Everything from the line containing "customer number: K4643 -> K6743" through the line containing "Trust Dam Latex Dental Dam: 200 -> 190" in the listing below should be copied exactly, and nothing more.

= RECORDED DATA =
|---|

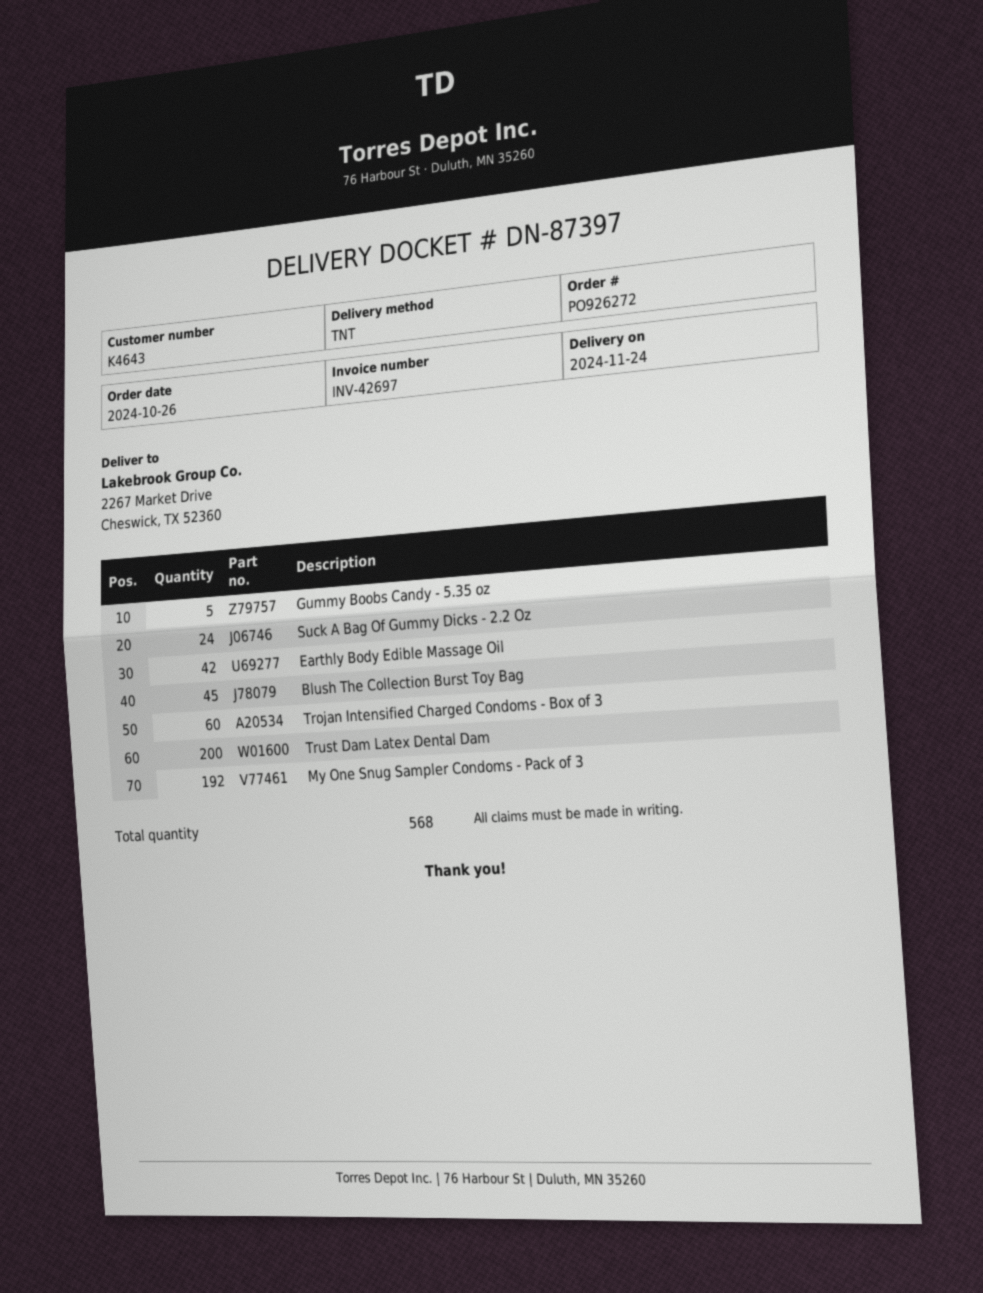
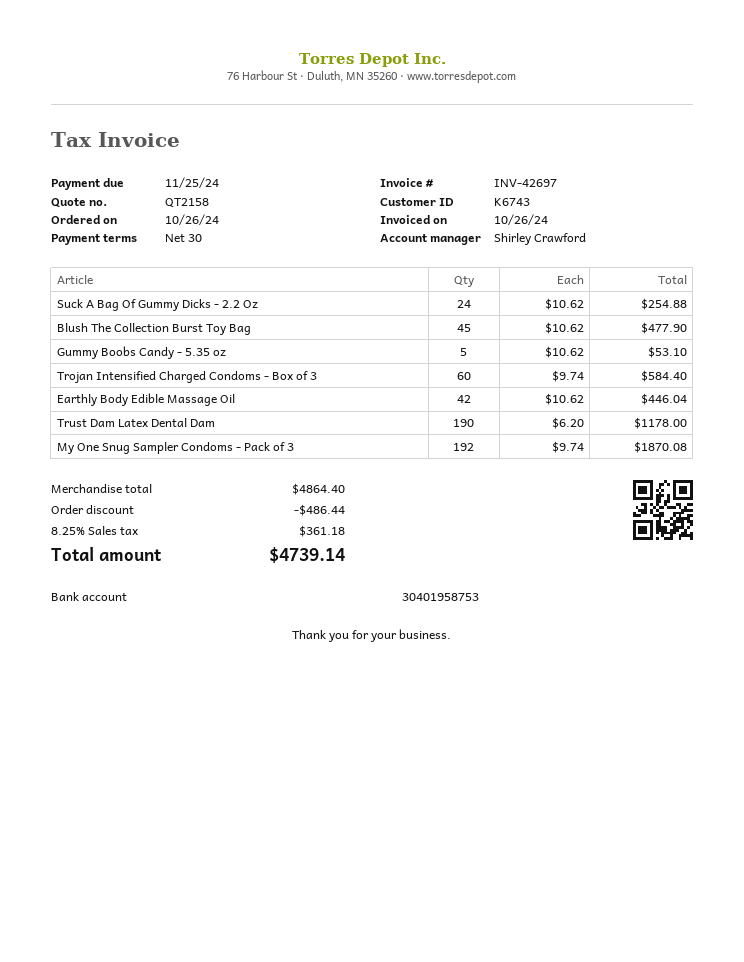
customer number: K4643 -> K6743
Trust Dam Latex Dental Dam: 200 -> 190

|---|

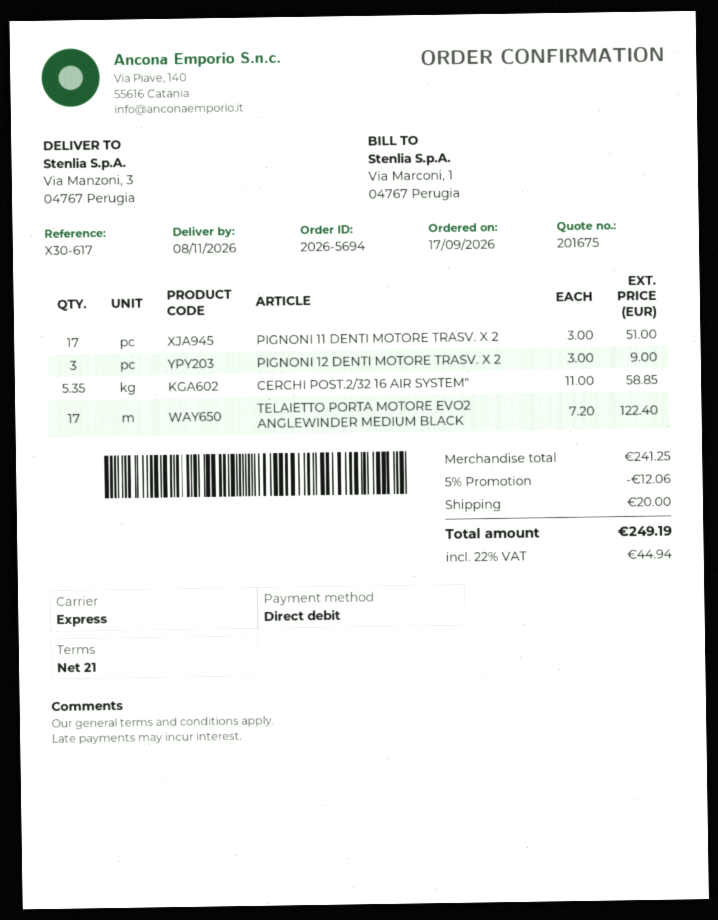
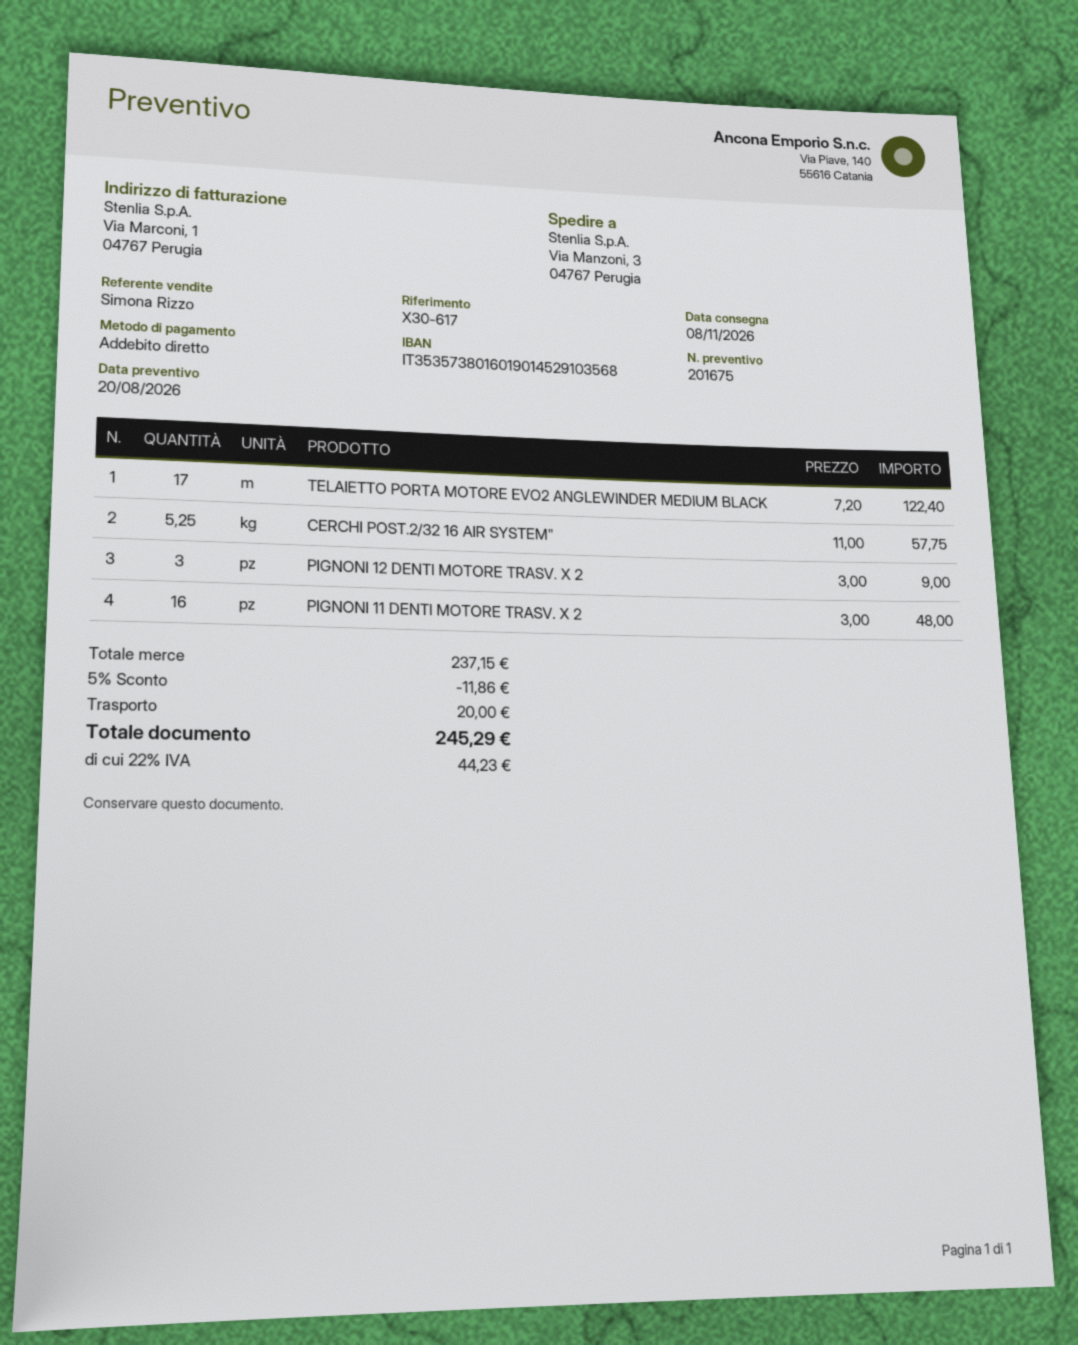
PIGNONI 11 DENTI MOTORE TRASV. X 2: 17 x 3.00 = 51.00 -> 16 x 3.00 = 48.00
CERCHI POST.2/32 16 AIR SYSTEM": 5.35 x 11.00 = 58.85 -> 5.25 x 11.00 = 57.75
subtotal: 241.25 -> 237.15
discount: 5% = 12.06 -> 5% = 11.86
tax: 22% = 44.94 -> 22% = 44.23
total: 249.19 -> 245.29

|---|

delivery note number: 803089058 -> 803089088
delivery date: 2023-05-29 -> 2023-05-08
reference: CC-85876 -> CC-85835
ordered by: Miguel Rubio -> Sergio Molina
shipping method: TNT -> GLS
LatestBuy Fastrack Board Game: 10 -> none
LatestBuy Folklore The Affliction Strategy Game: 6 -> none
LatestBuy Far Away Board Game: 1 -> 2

|---|

= WRITTEN SOLUTION =
customer number: K4643 -> K6743
Trust Dam Latex Dental Dam: 200 -> 190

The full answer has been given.